*Exercise aim:* All entries need to be written out verbatim, with pictures omitted.

──────── Records ────────

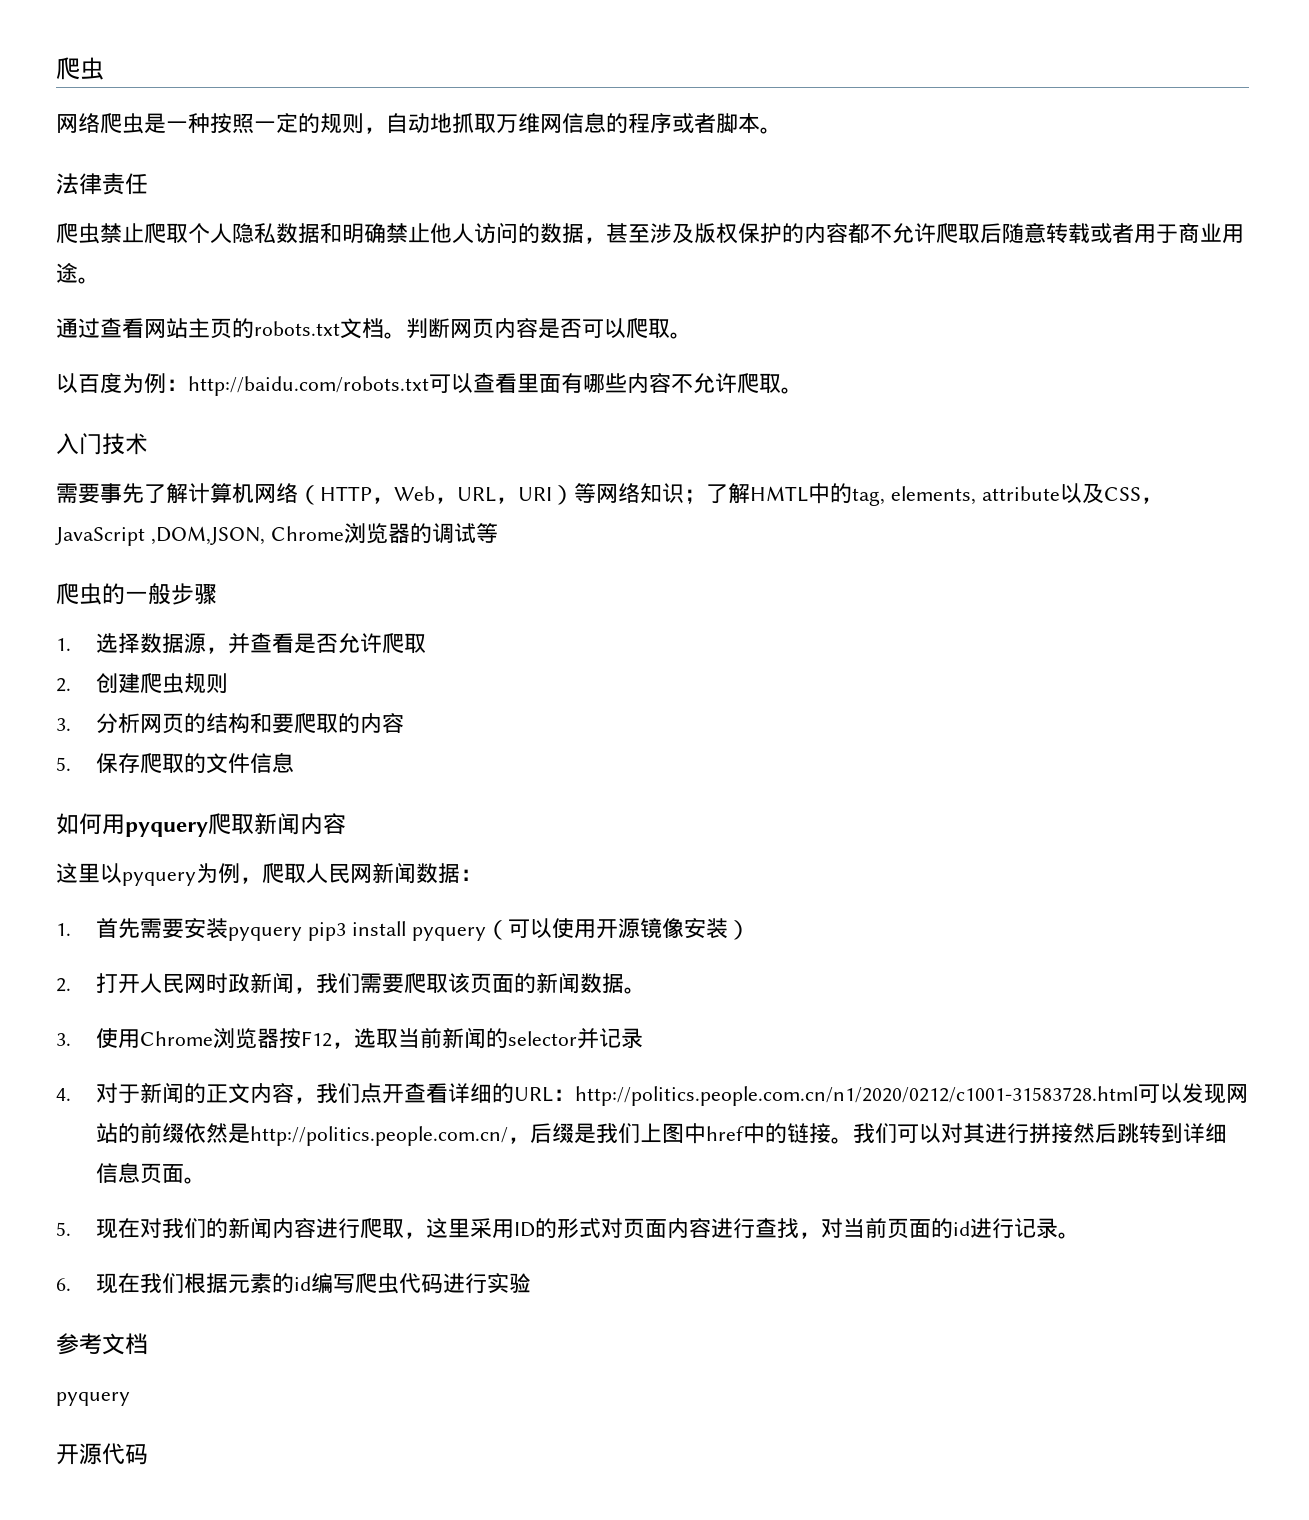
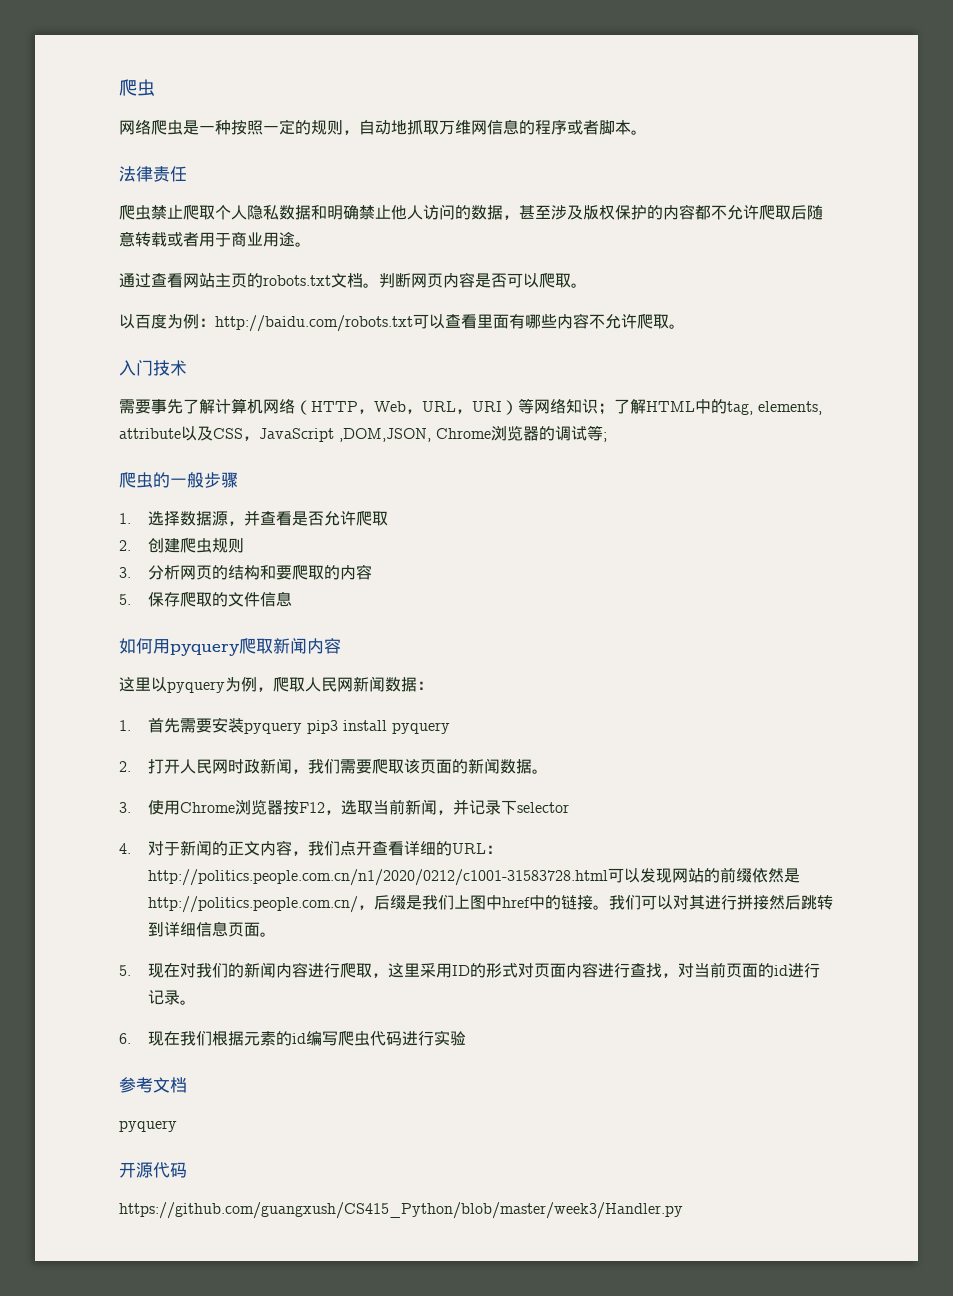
- 需要事先了解计算机网络（HTTP，Web，URL，URI）等网络知识；了解HMTL中的tag, elements, attribute以及CSS，JavaScript ,DOM,JSON, Chrome浏览器的调试等
+ 需要事先了解计算机网络（HTTP，Web，URL，URI）等网络知识；了解HTML中的tag, elements, attribute以及CSS，JavaScript ,DOM,JSON, Chrome浏览器的调试等;
- 1.首先需要安装pyquery pip3 install pyquery（可以使用开源镜像安装）
+ 1.首先需要安装pyquery pip3 install pyquery
- 3.使用Chrome浏览器按F12，选取当前新闻的selector并记录
+ 3.使用Chrome浏览器按F12，选取当前新闻，并记录下selector
+ https://github.com/guangxush/CS415_Python/blob/master/week3/Handler.py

────────

*Solution to this task:*
- 需要事先了解计算机网络（HTTP，Web，URL，URI）等网络知识；了解HMTL中的tag, elements, attribute以及CSS，JavaScript ,DOM,JSON, Chrome浏览器的调试等
+ 需要事先了解计算机网络（HTTP，Web，URL，URI）等网络知识；了解HTML中的tag, elements, attribute以及CSS，JavaScript ,DOM,JSON, Chrome浏览器的调试等;
- 1.首先需要安装pyquery pip3 install pyquery（可以使用开源镜像安装）
+ 1.首先需要安装pyquery pip3 install pyquery
- 3.使用Chrome浏览器按F12，选取当前新闻的selector并记录
+ 3.使用Chrome浏览器按F12，选取当前新闻，并记录下selector
+ https://github.com/guangxush/CS415_Python/blob/master/week3/Handler.py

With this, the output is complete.